13
Ter vergadering delen
Brouwer en
Sweers, gedeputeerden
van de
VOC
, mee dat zij hun
collega's in
Zeeland op de hoogte gebracht hebben van de
resolutie
van HHM d.d. 3 mei, genomen op advies van
luitenant-admiraal
Heyn en de
aanwezige gecommitteerden
van de
Admiraliteiten. Deze betreft het kruisen in
Het
Kanaal door het Zeeuwse eskader ter bescherming
van de
Oost-Indische vloot.
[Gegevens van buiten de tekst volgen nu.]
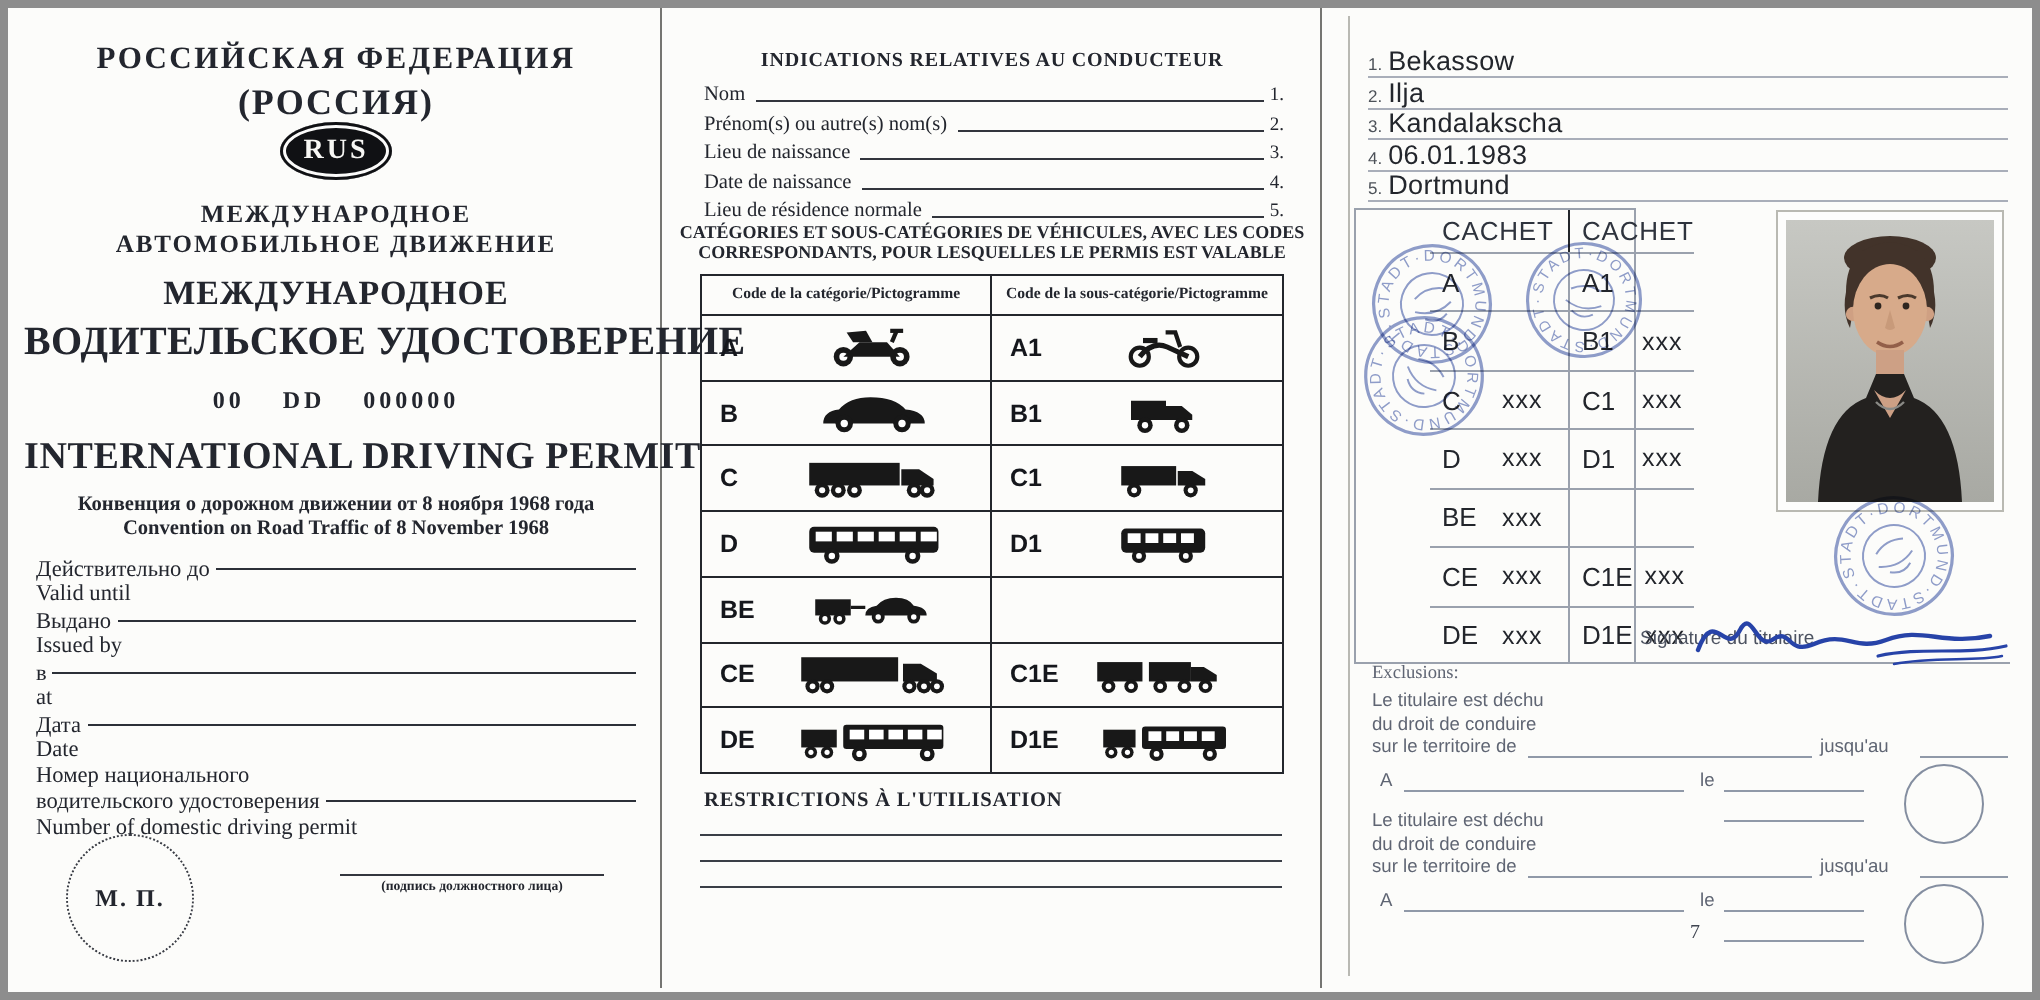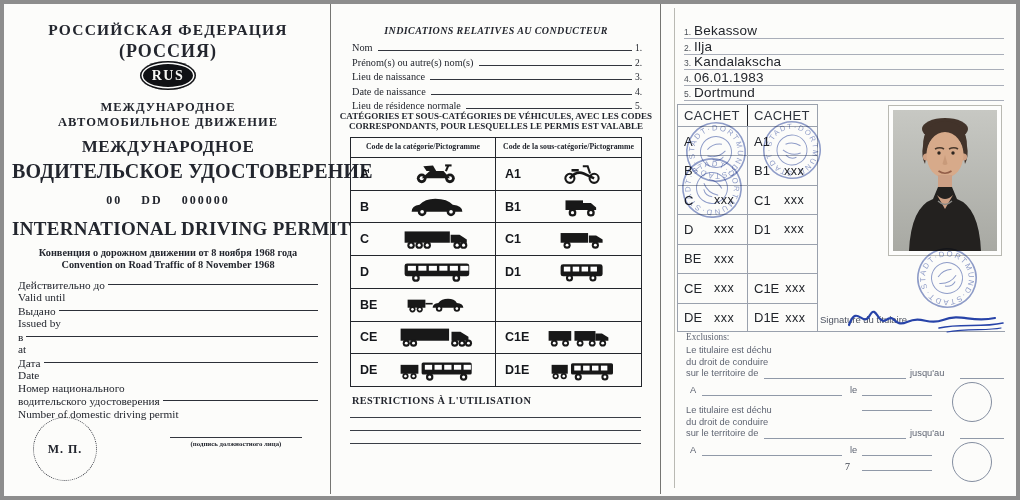--- a/index.html
+++ b/index.html
@@ -39,7 +39,7 @@
 
   
   .m-center{position:absolute;left:336px;width:320px;text-align:center;font-weight:bold;white-space:nowrap;}
-  .m-title{top:25px;font-size:10px;letter-spacing:.4px;font-style:italic;}
+  .m-title{top:25px;font-size:10px;letter-spacing:.4px;}
   .m-h1{top:111px;font-size:9px;}
   .m-h2{top:121px;font-size:9px;}
   .m-fields{position:absolute;left:352px;top:39px;width:290px;}

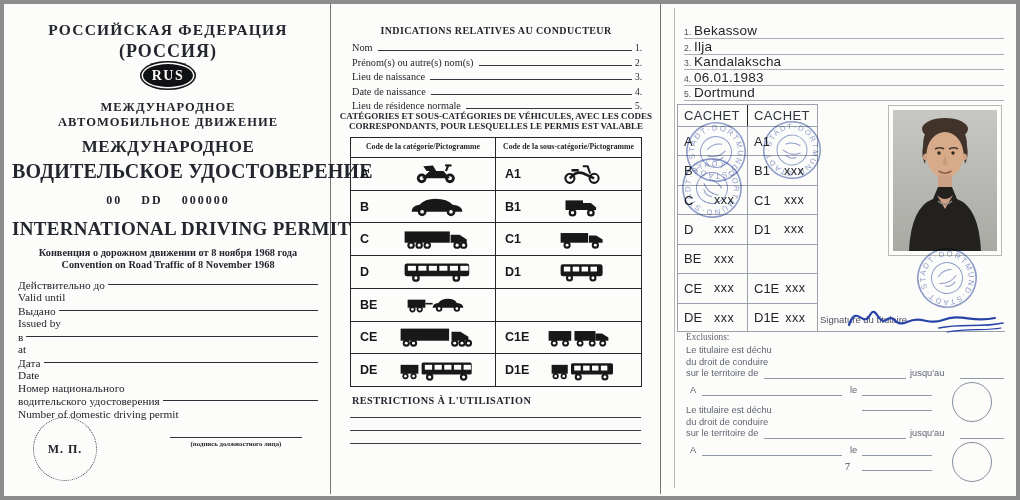--- a/index.html
+++ b/index.html
@@ -67,7 +67,7 @@
   .cachet-table{position:absolute;left:677px;top:104px;width:141px;height:228px;box-sizing:border-box;
                 border:1px solid #9aa1ad;border-bottom:none;display:grid;
                 grid-template-columns:70px 1fr;grid-template-rows:21px repeat(7,1fr);
-                font-family:"Liberation Sans","DejaVu Sans",sans-serif;}
+                font-family:"Liberation Sans","DejaVu Sans",sans-serif;padding-left:37px;}
   .ch-cell{font-size:13px;letter-spacing:.4px;color:#2e333d;padding:3px 0 0 6px;}
   .cc{border-top:1px solid #9aa1ad;display:flex;align-items:center;padding-left:6px;gap:6px;box-sizing:border-box;}
   .cc.c0{border-right:1px solid #9aa1ad;}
De gedeputeerden hebben het bericht ontvangen
dat
het Zeeuwse eskader uit drie schepen bestaat onder bevel van
kapitein
Jonge Jan Evertsz. en
dusdanig voorzien is dat het nog twee maanden op zee kan blijven.
De VOC
heeft
van de
Staten van Zeeland
brieven van adres en bevel gekregen voor kapitein Jan Evertsz.
om de
resolutie van HHM na te volgen. De Staten hebben beide
gedeputeerden
gevraagd HHM te verzekeren van hun goede intentie om het eskader te
laten kruisen en het verblijf op zee te verlengen.
Heyn en de Admiraliteiten kunnen zich hierna reguleren, de andere
kruisende
eskaders hun gebied iets laten uitbreiden en de bevoorrading
daarop afstemmen
gedurende de twee maanden dat het Zeeuwse eskader langer op zee
blijft.
De gedeputeerden verzoeken HHM het eskader te bevelen te kruisen
vanaf de
Hoofden
[Nauw van Calais] tot
aan
Land's End om de Oost-Indische vloot
beter te
kunnen beschermen. Tussen
Plymouth
en
Falmouth zijn de grootste problemen te verwachten
aangezien
de schepen daar meestal het land aandoen en in het oog lopen.
HHM willigen dit verzoek van de VOC in en brengen luitenant-admiraal Heyn, de Admiraliteiten en Jan Evertsen op de hoogte.